Türkiye nasıl kuruldu? Avrupa emperyalizmine başkaldırının ve işgalcilerin top yekun kovularak Cumhuriyetin kurulması yolunda acaba ne kadar kan akıttık? Birinci Dünya Savaşı ile başlayan parçalanmada kanımız oluk gibi, Avrupa'nın altınları da külçe gibi akıtıldı. En büyük silahın rüşvet olduğu yıllarda kimler bu batağın içinde yer almıştı? İngiliz Muhipleri'ne, onları destekleyen ulema ve yazar takımına ve saray çevresine kaç kasa sterlin verildi? İstanbul Hükümeti Aznavur Kuvvetleri'nin kurulması için ne kadar silah ve para dağıtıldı? Arap isyancılara ve Şerif Hüseyin emrine ne kadar altın verildi? Mandacılar hangi ekonomik kaynakla faaliyet sterdi. Bunlar ittifak devletlerinin arşivlerinde yer alıyor. Siyaseti tartışılır ama boğazına bir lokma haram girmeyen Enver Paşa'yı bir kitapla rüşvetçi yapan "Kitapsızlar" bu vesile ile Teşkilat-ı Mahsusa'yı karalayıp, tehciri paşaya ve bu örgüte yüklemeye çalışıyorlar. İttifak Devletleri hangi askeri ve siyasi zevatı para ve altınla satın aldıklarını açıklayabiliyorlarsa açıklasınlar bakalım... Vahalara hangi neferimizin kaputu serilmiş, hangi su birikintisine gözyaşı karışmıştır bilinmez? O toprakları mesela Musul'u, mesela Kerkük'ü vermek değil, resmen bırakmışızdır. Gaflet büyüktür ve anlaşılmıştır ki, savaşta her zaman silah konuşmaz. Musul'da böyle elden çıkmış, tazminatla bu Osmanlı toprakları terk edilmiştir. Çölde Allah'tan başka sığınacağı kalmayan Osmanlı neferine, altın dağıtmakla kazanacağını sanan Almanya kese yerine dostluk verseydi, en azından böylesine kaybetmezdi. Bir yanda paşalar, öbür yanda maşalar... Askere dağıtılacak altının dostluktan daha faydalı olduğunu sanan Kayzer'lere bu yanlışı kimse telaffuz etmemiştir. Şimdi İngiltere'nin durumunu görelim: Bağdat'ın 50 km dışında İngiliz-Hint kuvvetlerinin saldırısı çok büyük olmuş ama Halil Paşa, buna şiddetle karşı koymuştu. Halil Paşa'nın daha sonra "İngiliz Planı"nın tozunu attırması, Almanları keyiflendirecekti. İngilizler ise kara kara düşünüyordu.

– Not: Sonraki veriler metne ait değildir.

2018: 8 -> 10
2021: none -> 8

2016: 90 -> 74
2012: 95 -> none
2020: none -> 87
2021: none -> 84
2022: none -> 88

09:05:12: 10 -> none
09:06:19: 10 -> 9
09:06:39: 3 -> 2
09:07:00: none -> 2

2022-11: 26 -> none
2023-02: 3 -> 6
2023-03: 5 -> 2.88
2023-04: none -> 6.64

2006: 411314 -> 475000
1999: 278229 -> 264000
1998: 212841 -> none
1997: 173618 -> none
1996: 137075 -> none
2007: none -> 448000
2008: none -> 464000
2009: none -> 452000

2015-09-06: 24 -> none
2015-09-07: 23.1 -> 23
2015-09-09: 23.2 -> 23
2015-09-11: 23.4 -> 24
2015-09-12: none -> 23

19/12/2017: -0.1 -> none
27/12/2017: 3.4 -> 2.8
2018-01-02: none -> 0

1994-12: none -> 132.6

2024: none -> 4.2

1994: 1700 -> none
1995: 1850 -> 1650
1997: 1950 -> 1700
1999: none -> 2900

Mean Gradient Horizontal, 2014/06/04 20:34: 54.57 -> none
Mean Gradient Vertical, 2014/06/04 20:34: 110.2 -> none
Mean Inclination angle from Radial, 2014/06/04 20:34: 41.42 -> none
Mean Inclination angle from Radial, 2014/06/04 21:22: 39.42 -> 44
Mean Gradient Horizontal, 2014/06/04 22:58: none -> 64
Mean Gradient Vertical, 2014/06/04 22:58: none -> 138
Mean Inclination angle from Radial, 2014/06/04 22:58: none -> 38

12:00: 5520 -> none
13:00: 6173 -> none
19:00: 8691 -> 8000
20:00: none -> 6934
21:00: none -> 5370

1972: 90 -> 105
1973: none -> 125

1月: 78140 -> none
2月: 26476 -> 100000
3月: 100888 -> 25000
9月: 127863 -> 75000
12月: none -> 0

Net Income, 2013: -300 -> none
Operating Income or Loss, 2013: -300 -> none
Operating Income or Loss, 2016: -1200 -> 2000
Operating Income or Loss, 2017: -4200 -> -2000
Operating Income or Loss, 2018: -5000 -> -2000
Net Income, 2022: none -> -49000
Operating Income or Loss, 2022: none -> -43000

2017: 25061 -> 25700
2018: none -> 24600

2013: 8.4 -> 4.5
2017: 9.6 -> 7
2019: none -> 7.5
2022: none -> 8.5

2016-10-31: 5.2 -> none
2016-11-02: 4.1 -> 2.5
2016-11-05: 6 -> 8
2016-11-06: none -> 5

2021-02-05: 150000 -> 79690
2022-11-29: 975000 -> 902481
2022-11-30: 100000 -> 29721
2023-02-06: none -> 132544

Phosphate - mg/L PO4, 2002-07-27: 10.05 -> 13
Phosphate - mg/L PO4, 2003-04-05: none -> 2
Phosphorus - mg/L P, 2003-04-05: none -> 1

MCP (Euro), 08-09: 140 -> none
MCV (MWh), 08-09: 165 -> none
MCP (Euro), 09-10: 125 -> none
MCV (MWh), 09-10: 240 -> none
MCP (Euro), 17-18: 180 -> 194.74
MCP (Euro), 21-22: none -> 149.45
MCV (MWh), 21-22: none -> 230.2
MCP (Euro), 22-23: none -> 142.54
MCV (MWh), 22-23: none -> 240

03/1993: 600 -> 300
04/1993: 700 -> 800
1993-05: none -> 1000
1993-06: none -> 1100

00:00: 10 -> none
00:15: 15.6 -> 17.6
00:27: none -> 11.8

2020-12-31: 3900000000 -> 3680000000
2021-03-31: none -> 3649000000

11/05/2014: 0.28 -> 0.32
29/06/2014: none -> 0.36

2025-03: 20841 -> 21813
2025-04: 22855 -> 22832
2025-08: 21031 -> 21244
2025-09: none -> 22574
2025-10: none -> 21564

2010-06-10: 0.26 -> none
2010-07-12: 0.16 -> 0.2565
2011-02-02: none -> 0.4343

HALİL PAŞA'YI SATIN ALDILAR İngilizlerin çok yönlü çalışmasına karşılık, casusluk örgütlerini Arabistan'a yığan Alman memnundu. Bir yanda Wassmuss gibi casuslar Almanya'nın Ortadoğu ayaklarıydı. Ama Osmanlı ile "vücut" bulmuşlardı. Bu ayak oyunu ile topraklarımıza gelmişler ve Osmanlı'nın vücudunu kendilerine siper etmişlerdi. Bizim paşalara rüşvet yedirme teşebbüsü de bir gavur paşanın işidir. İngiliz Savaş Bakanı Kitcher'de durumundan son derece rahatsızdır. Öyle bir çare bulmalı ki hem Osmanlı hem de Alman tesiri bu bölgeden yok olsun gitsin. Para ile adam satın almak işi, neredeyse sektör haline gelmiştir ve Araplar dışında satın alınacak başkaları da aranmaktadır. Listedeki ilk isim, çölde baş belası kesilen Halil Paşa'dır. General Robertson, Lawrence'ye çektiği telgraf metninde ne yapacağını açıklar: "Çok gizli ve şahsen hareket et. Siz Yüzbaşı Lawrence, Basra Körfezi'ndeki vaziyeti halletmek için 30 Mart'tan itibaren Mısır'dan ayrılınız. Türk liderlerden Halil Paşa'yı ve Necip'i satın almaya bakın. Ancak bu şekilde Townshend ve askerleri serbest kalabilir. Bu vazife için sana rüşveti bir milyon sterline kadar yükseltmek hakkı tanınmıştır. İşe yarayacağını düşünüyorsan yanına bir yerli alabilirsin. Bu olmadığı takdirde, acele Basra'ya hareket et." Lawrence bu görevden bir sonuç alamamış ve başarıya ulaşamamıştı. Çünkü, Halil Paşa "rüşvet suyu" içmemiş, "helal süt" emmişti. Osmanlı milletvekillerinden Süleyman Fevzi de sütüne su karıştırmamıştı. Osmanlılara başlatılacak baş kaldırma için kuvvet toplama teklifini ve altınları kabul etmemişti.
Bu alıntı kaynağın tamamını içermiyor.